• WORK ORDER: Extract every line below that contains the word "phones".

• DATASET:
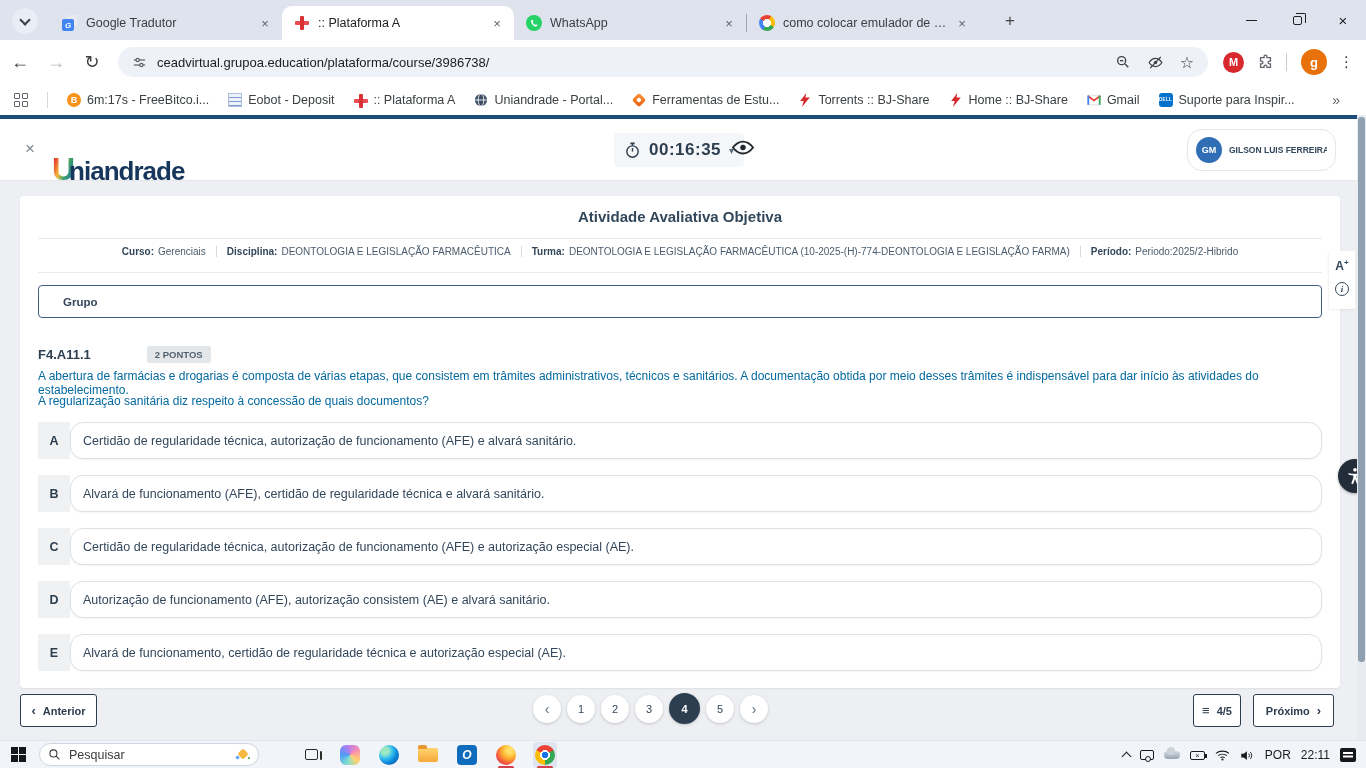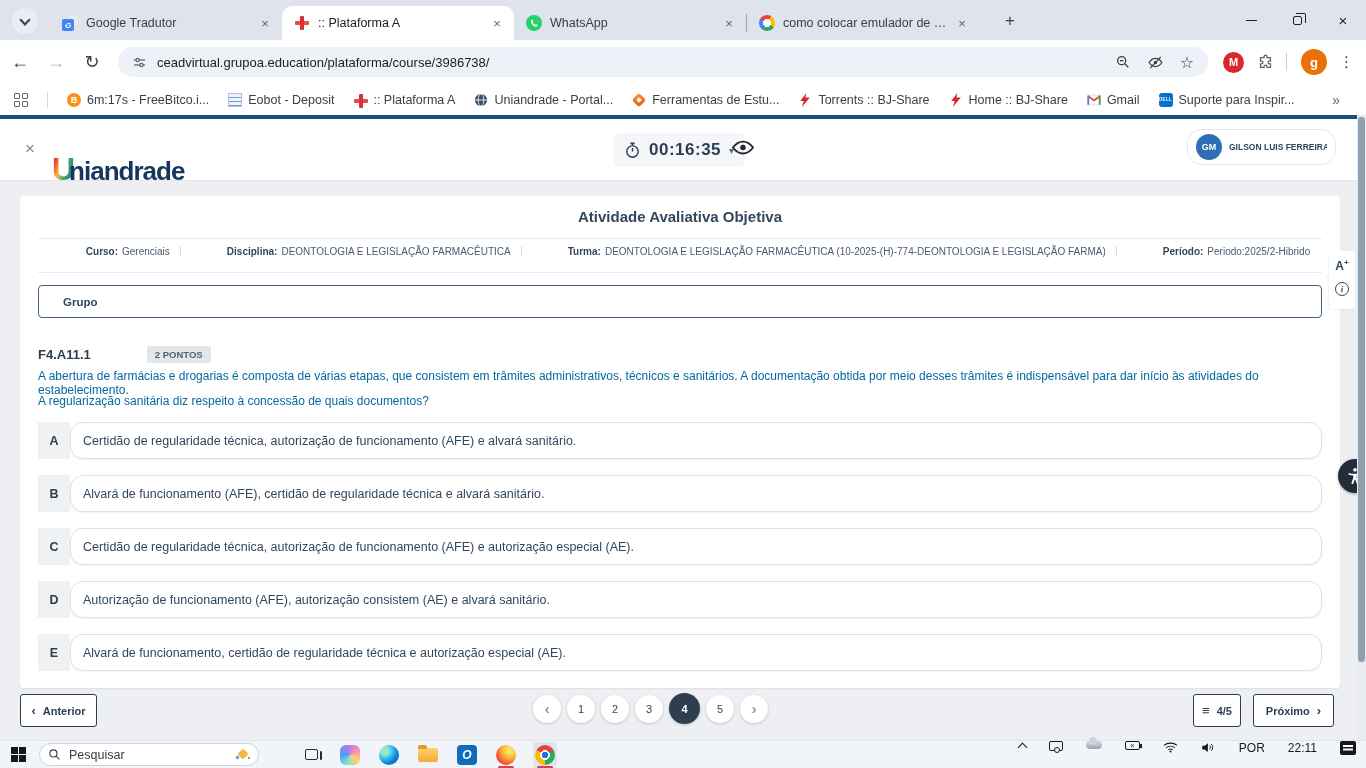--- a/index.html
+++ b/index.html
@@ -92,38 +92,38 @@
   .logo-u { font-size:32px; font-weight:bold;
             background:linear-gradient(110deg,#e3342f 15%,#f6b93b 40%,#38a169 60%,#2b6cb0 90%);
             -webkit-background-clip:text; background-clip:text; color:transparent; }
   .logo-rest { font-size:26px; font-weight:bold; color:#16365c; letter-spacing:-1px; margin-left:-6px; }
   .logo-sub { font-size:4.5px; color:#c0392b; font-weight:bold; letter-spacing:.4px; margin:1px 0 0 22px; }
   .timerbox { position:absolute; left:614px; top:14px; height:34px; background:#f4f6f9; border-radius:4px;
               display:flex; align-items:center; padding:0 10px; gap:8px; }
   .timertext { font-size:17px; font-weight:bold; color:#2d3e50; letter-spacing:.5px; }
   .timercaret { font-size:10px; color:#5a6b7c; }
   .hdr-eye { position:absolute; left:732px; top:21px; }
-  .usercard { position:absolute; right:21px; top:10px; width:149px; height:36px; background:#fff;
+  .usercard { position:absolute; right:21px; top:10px; width:149px; height:42px; background:#fff;
               border:1px solid #e3e6ea; border-radius:15px; display:flex; align-items:center; padding:0 8px; gap:7px; }
   .user-avatar { width:26px; height:26px; border-radius:50%; background:#2f6db5; color:#fff; font-size:9px;
                  font-weight:bold; display:flex; align-items:center; justify-content:center; flex:none; }
   .user-name { font-size:8.5px; font-weight:bold; color:#33475b; white-space:nowrap; overflow:hidden; }
 
   
   .content { position:absolute; top:181px; left:0; width:1357px; height:559px; background:#edeff3; }
   .card { position:absolute; left:20px; top:15px; width:1320px; height:492px; background:#fff;
           border-radius:4px; box-shadow:0 1px 2px rgba(0,0,0,.07); }
   .q-title { position:absolute; top:12px; left:0; width:100%; text-align:center; font-size:15px;
              font-weight:bold; color:#33475b; }
   .hr { position:absolute; left:18px; right:18px; border-top:1px solid #e9ebee; }
   .hr1 { top:42px; } .hr2 { top:76px; }
   .meta { position:absolute; top:50px; left:0; width:100%; display:flex; justify-content:center; font-size:10px; color:#4a5b6d; }
   .meta-seg { display:flex; gap:4px; padding:0 10px; white-space:nowrap; }
   .meta-seg + .meta-seg { border-left:1px solid #d8dce1; }
-  .meta-seg b { color:#33475b;margin-left:36px; }
+  .meta-seg b { color:#33475b; }
   .grupo { position:absolute; top:89px; left:18px; right:18px; height:33px; border:1.5px solid #42607f;
            border-radius:4px; display:flex; align-items:center; padding-left:24px; font-size:11.5px;
            font-weight:bold; color:#33475b; background:#fff; }
   .qrow { position:absolute; top:150px; left:18px; display:flex; align-items:center; gap:10px; }
   .qcode { font-size:13px; font-weight:bold; color:#2d3e50; }
   .qpoints { font-size:9.5px; font-weight:bold; color:#53616f; background:#e4e7ea; padding:3px 8px; border-radius:2px;margin-left:46px; }
   .qtext { position:absolute; left:18px; right:24px; font-size:12px; color:#0369a1; }
   .qtext.statement { top:173px; } .qtext.prompt { top:198px; }
   .options { position:absolute; top:226px; left:18px; right:18px; }
   .opt { display:flex; height:37px; margin-bottom:16px; }
@@ -185,21 +185,21 @@
             background:radial-gradient(circle at 30% 30%,#9de8c2 0 18%,#35c1f1 38%,#0b84d8 62%,#1a4f9c 100%); }
   .folder { width:20px; height:14px; background:linear-gradient(#ffd36e,#f6a93b); border-radius:2px; position:relative; }
   .folder:before { content:""; position:absolute; left:0; top:-3px; width:9px; height:4px; background:#e8972f; border-radius:2px 2px 0 0; }
   .outlook { width:20px; height:20px; background:#0f6cbd; border-radius:4px; color:#fff; font-size:12px;
              font-weight:bold; display:flex; align-items:center; justify-content:center; }
   .firefox { width:20px; height:20px; border-radius:50%;
              background:radial-gradient(circle at 68% 28%,#ffe066 0 14%,#ffb22e 38%,#f3543f 68%,#c83f6b 100%); }
   .chromeic { width:20px; height:20px; border-radius:50%;
               background:radial-gradient(circle,#1a73e8 0 22%,#fff 24% 34%,transparent 35%),
                          conic-gradient(from 300deg,#ea4335 0 120deg,#34a853 0 240deg,#fbbc04 0 360deg); }
-  .tray { position:absolute; right:10px; top:0; height:28px; display:flex; align-items:flex-start; gap:23px;
+  .tray { position:absolute; right:10px; top:0; height:28px; display:flex; align-items:center; gap:10px;
           font-size:12px; color:#1b1b1b; }
   .tray-chev { width:7px; height:7px; border-left:1.6px solid #1b1b1b; border-top:1.6px solid #1b1b1b;
                transform:rotate(45deg); margin-top:3px; }
   .cast { width:14px; height:10px; border:1.4px solid #1b1b1b; border-radius:2px; position:relative; }
   .cast:after { content:""; position:absolute; left:4px; bottom:-3px; width:4px; height:4px; background:#f1f4f9;
                 border:1.4px solid #1b1b1b; border-radius:50%; }
   .cloud { width:16px; height:8px; background:linear-gradient(#d6dbe1,#9aa5b1); border-radius:8px; position:relative; }
   .cloud:before { content:""; position:absolute; left:3px; top:-4px; width:8px; height:8px; border-radius:50%;
                   background:#cdd3da; }
   .battery { width:15px; height:9px; border:1.2px solid #1b1b1b; border-radius:2px; position:relative;

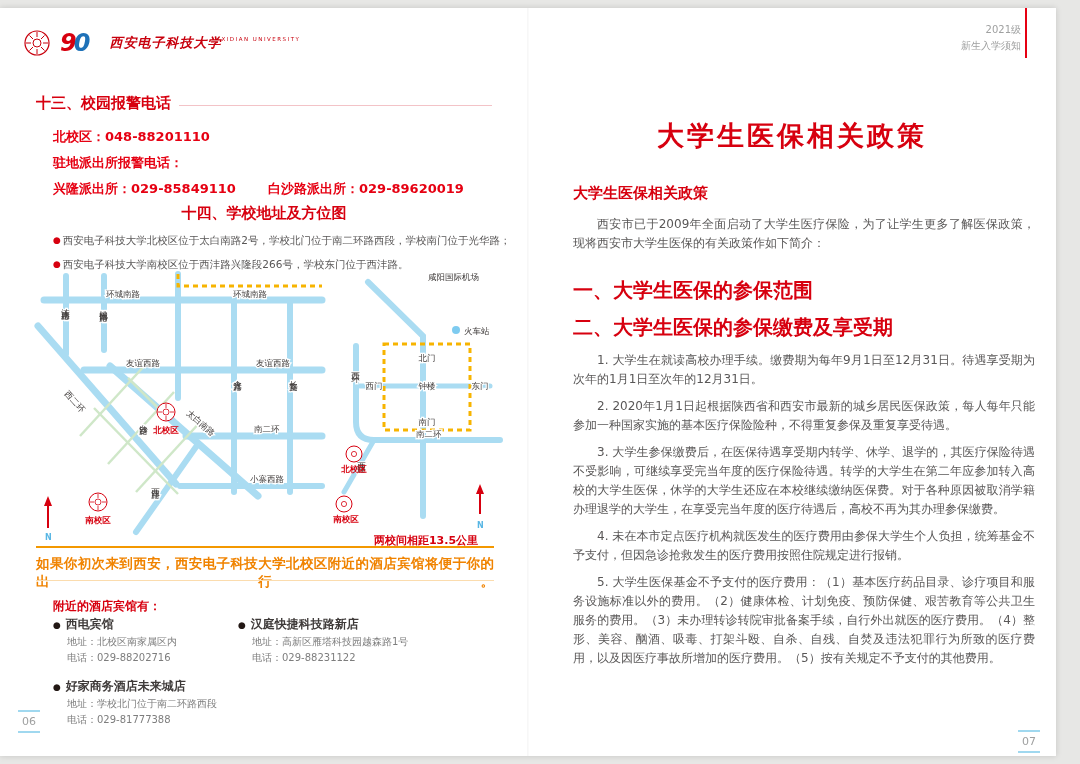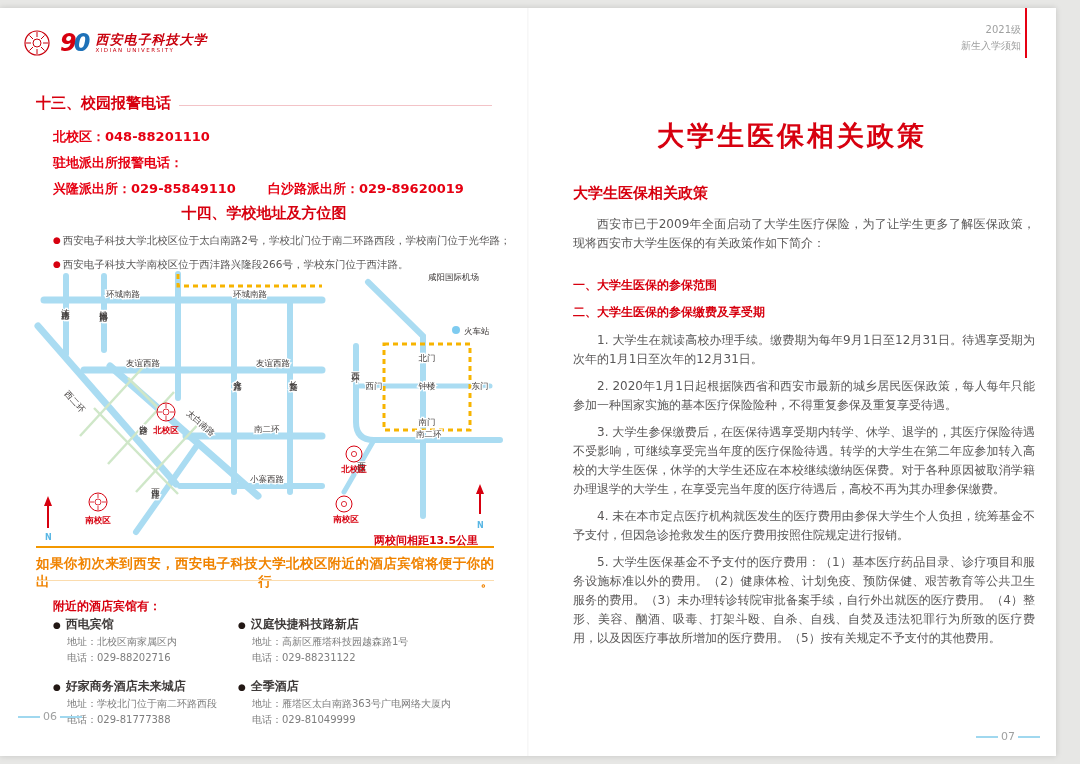--- a/index.html
+++ b/index.html
@@ -10,21 +10,21 @@
     background:linear-gradient(90deg, rgba(0,0,0,0.04), rgba(0,0,0,0.01)); }
   .page { position:absolute; top:0; width:528px; height:748px; }
   .page-left { left:0; }
   .page-right { left:528px; }
 
   
   .logo-row { position:absolute; left:22px; top:20px; display:flex; align-items:center; gap:8px; }
   .logo-90 { font-style:italic; font-weight:bold; font-size:24px; line-height:1; letter-spacing:-3px; }
   .logo-90 .d9 { color:#d7000f; }
   .logo-90 .d0 { color:#1e71b8; }
-  .logo-names { display:flex; flex-direction:column; line-height:1.1; }
+  .logo-names { display:flex; flex-direction:row; line-height:1.1;margin-left:14px; }
   .logo-cn { font-family:"DejaVu Serif", serif; font-style:italic; font-weight:bold; color:#c8000d; font-size:13px; letter-spacing:1px; }
   .logo-en { color:#c8000d; font-size:5.5px; letter-spacing:1.5px; }
 
   .sec-head { position:absolute; left:36px; right:36px; display:flex; align-items:center; gap:8px; }
   .sec-title { color:#d7000f; font-weight:bold; font-size:15px; white-space:nowrap; }
   .sec-rule { flex:1; height:1px; background:#f3c3c7; margin-top:3px; }
 
   .phones { position:absolute; left:53px; top:120px; width:440px; font-size:13px; font-weight:bold; color:#e60012; }
   .phones .row { display:flex; margin-bottom:8px; }
   .phones .cell-l { width:215px; }
@@ -47,33 +47,33 @@
   .banner-rule-top { position:absolute; left:36px; right:34px; top:538px; height:2px; background:#f39800; }
   .banner-text { position:absolute; left:36px; right:34px; top:547px; color:#f08300; font-weight:bold; font-size:13.5px; text-align:justify; text-align-last:justify; }
   .banner-rule-bot { position:absolute; left:36px; right:34px; top:572px; height:1px; background:#fbdcae; }
 
   .hotels-title { position:absolute; left:53px; top:590px; color:#d7000f; font-weight:bold; font-size:12px; }
   .hotels { position:absolute; left:53px; top:608px; width:440px; display:grid; grid-template-columns:185px 1fr; grid-row-gap:14px; }
   .hotel .h-name { font-size:12px; font-weight:bold; color:#3e3a39; }
   .hotel .h-dot { color:#231815; font-size:9px; margin-right:5px; }
   .hotel .h-sub { font-size:10px; color:#7d7d7d; padding-left:14px; line-height:1.35; margin-top:2px; }
 
-  .pagenum { position:absolute; display:flex; flex-direction:row; align-items:center; gap:3px; font-size:11px; color:#9fa0a0; }
+  .pagenum { position:absolute; display:flex; flex-direction:column; align-items:center; gap:3px; font-size:11px; color:#9fa0a0; }
   .pagenum .bar { width:22px; height:2px; background:#a0d8ef; }
   .pn-left { left:18px; top:702px; }
   .pn-right { right:16px; top:722px; }
 
   
   .corner-line { position:absolute; right:29px; top:0; width:2px; height:50px; background:#e60012; }
   .edition { position:absolute; right:35px; top:14px; text-align:right; color:#9fa0a0; font-size:10px; line-height:1.6; }
   .page-title { position:absolute; left:0; right:0; top:110px; text-align:center; color:#d7000f;
     font-family:"DejaVu Serif", serif; font-weight:bold; font-size:27px; letter-spacing:3px; }
   .col { position:absolute; left:45px; width:462px; top:176px; color:#595757; }
   .col h3 { color:#d7000f; font-size:15px; font-weight:bold; margin-bottom:12px; }
-  .col h4 { color:#d7000f; font-size:12px; font-weight:bold; }
+  .col h4 { color:#d7000f; font-size:20px; font-weight:bold; }
   .col p { font-size:12px; line-height:19px; text-indent:2em; text-align:justify; }
   .mb24 { margin-bottom:24px; } .mb26 { margin-bottom:26px; }
   .mb10 { margin-bottom:10px; } .mb8 { margin-bottom:8px; }
 </style>
 </head>
 <body>
 
 <div class="spread">
 
   <div class="page page-left">
@@ -256,25 +256,20 @@
       <div class="hotel">
         <div class="h-name"><span class="h-dot">●</span><span>汉庭快捷科技路新店</span></div>
         <div class="h-sub">地址：高新区雁塔科技园越森路1号</div>
         <div class="h-sub">电话：029-88231122</div>
       </div>
       <div class="hotel">
         <div class="h-name"><span class="h-dot">●</span><span>好家商务酒店未来城店</span></div>
         <div class="h-sub">地址：学校北门位于南二环路西段</div>
         <div class="h-sub">电话：029-81777388</div>
       </div>
-      <div class="hotel">
-        <div class="h-name"><span class="h-dot">●</span><span>全季酒店</span></div>
-        <div class="h-sub">地址：雁塔区太白南路363号广电网络大厦内</div>
-        <div class="h-sub">电话：029-81049999</div>
-      </div>
     </div>
 
     <div class="pagenum pn-left">
       <span class="bar"></span>
       <span>06</span>
       <span class="bar"></span>
     </div>
   </div>
 
   <div class="page page-right">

• WRITTEN RESPONSE:
   .phones { position:absolute; left:53px; top:120px; width:440px; font-size:13px; font-weight:bold; color:#e60012; }
   .phones .row { display:flex; margin-bottom:8px; }
   .phones .cell-l { width:215px; }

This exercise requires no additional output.